Il supprimera du texte final, à l’exception de la dernière phrase, ce passage d’une grande émotion.
63. Louis-Philippe et le droit de grâce, lecture faite par M. le duc d'Aumale dans la séance du 18 mars 1897
Copie du manuscrit pour l’imprimeur par Gustave Macon, secrétaire du prince. Avertissement et dernier feuillet.

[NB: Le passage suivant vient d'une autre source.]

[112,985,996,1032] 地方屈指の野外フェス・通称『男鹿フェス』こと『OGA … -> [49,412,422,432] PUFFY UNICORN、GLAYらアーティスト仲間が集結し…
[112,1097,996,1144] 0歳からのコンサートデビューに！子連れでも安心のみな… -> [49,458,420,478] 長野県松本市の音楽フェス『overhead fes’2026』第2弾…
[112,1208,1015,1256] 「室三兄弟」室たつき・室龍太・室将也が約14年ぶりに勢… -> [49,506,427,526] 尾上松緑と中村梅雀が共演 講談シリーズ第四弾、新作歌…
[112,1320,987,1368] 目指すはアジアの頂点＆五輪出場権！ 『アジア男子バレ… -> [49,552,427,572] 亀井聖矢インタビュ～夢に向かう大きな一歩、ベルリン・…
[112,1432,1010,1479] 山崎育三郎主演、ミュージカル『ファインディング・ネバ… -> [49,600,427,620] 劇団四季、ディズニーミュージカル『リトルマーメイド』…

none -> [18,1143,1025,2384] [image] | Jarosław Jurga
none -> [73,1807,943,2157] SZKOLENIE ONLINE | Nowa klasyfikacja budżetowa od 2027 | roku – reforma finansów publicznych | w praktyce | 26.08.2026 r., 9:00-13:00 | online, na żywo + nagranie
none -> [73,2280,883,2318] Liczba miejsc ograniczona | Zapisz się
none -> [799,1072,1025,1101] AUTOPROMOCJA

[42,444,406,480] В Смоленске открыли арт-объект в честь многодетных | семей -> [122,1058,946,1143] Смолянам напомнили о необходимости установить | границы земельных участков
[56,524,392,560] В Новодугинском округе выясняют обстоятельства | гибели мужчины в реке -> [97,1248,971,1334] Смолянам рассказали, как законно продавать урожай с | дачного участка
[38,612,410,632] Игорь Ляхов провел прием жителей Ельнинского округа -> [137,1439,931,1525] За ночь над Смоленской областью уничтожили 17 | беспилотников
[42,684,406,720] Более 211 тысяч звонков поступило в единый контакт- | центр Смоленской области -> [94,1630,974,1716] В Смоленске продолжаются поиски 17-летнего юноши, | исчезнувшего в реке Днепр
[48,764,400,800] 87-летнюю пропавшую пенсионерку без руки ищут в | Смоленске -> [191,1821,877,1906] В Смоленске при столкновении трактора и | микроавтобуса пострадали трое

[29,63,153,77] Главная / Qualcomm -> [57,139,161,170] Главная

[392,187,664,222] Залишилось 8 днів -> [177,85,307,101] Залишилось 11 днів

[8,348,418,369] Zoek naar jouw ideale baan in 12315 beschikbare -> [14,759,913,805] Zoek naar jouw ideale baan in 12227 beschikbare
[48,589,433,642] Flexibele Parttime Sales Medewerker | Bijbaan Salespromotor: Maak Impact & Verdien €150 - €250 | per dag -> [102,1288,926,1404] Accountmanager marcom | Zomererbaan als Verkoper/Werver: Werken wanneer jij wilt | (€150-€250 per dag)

Prononcé à l’Académie française moins de deux mois avant sa mort, survenue en Sicile le 7 mai 1897, ce discours sur l’exercice du droit de grâce par Louis-Philippe constitue les prémices d’un travail de plus d’ampleur, que le duc d’Aumale voulait consacrer au règne de Louis-Philippe.
Près d’un demi-siècle après sa monumentale Histoire des princes de Condé, le duc d’Aumale recherche les archives laissées par son père, dispersées chez ses descendants, et débute son œuvre de réhabilitation en traitant de la clémence de Louis-Philippe, qui commua 1609 sentences de mort, et sa haine du sang versé.
64. Louis-Philippe et le droit de grâce, lecture faite par M. le duc d'Aumale dans la séance du 18 mars 1897
Premières épreuves, avec corrections autographes.
Le texte fut imprimé et distribué avant lecture.